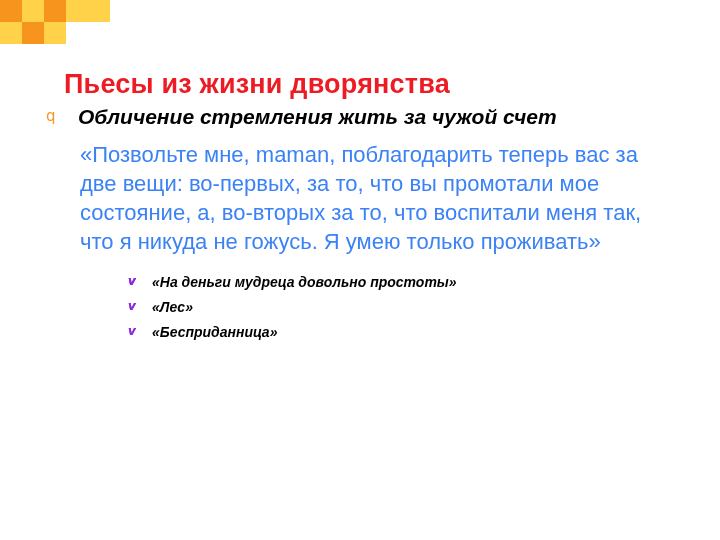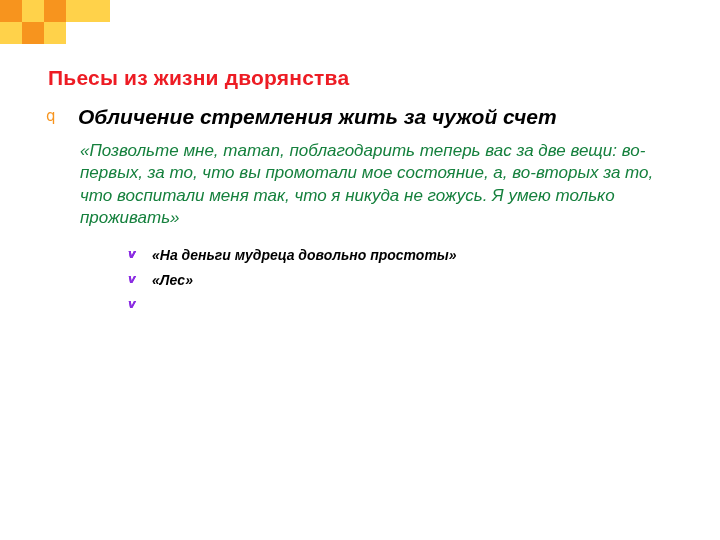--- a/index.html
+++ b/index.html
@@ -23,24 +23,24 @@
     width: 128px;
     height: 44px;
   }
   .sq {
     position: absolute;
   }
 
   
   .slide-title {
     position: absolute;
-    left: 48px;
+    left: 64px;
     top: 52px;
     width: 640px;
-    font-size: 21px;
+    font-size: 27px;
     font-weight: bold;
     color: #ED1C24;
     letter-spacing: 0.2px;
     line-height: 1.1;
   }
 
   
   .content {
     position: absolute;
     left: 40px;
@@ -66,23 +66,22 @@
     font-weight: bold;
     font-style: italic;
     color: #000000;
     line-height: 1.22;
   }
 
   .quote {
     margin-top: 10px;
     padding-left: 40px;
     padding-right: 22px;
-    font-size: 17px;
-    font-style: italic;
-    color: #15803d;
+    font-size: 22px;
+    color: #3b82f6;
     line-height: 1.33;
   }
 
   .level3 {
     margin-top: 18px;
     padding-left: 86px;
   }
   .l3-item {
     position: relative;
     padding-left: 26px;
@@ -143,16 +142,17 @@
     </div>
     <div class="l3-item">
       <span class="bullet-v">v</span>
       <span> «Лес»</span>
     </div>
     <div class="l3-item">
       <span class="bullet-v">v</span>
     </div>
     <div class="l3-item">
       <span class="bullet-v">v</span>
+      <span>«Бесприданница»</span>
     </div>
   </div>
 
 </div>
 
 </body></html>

### Aim of the task
When you repeat the listing, keep it exact and leave the pictures behind.

### Answer below
--- a/index.html
+++ b/index.html
@@ -23,24 +23,24 @@
     width: 128px;
     height: 44px;
   }
   .sq {
     position: absolute;
   }
 
   
   .slide-title {
     position: absolute;
-    left: 48px;
+    left: 64px;
     top: 52px;
     width: 640px;
-    font-size: 21px;
+    font-size: 27px;
     font-weight: bold;
     color: #ED1C24;
     letter-spacing: 0.2px;
     line-height: 1.1;
   }
 
   
   .content {
     position: absolute;
     left: 40px;
@@ -66,23 +66,22 @@
     font-weight: bold;
     font-style: italic;
     color: #000000;
     line-height: 1.22;
   }
 
   .quote {
     margin-top: 10px;
     padding-left: 40px;
     padding-right: 22px;
-    font-size: 17px;
-    font-style: italic;
-    color: #15803d;
+    font-size: 22px;
+    color: #3b82f6;
     line-height: 1.33;
   }
 
   .level3 {
     margin-top: 18px;
     padding-left: 86px;
   }
   .l3-item {
     position: relative;
     padding-left: 26px;
@@ -143,16 +142,17 @@
     </div>
     <div class="l3-item">
       <span class="bullet-v">v</span>
       <span> «Лес»</span>
     </div>
     <div class="l3-item">
       <span class="bullet-v">v</span>
     </div>
     <div class="l3-item">
       <span class="bullet-v">v</span>
+      <span>«Бесприданница»</span>
     </div>
   </div>
 
 </div>
 
 </body></html>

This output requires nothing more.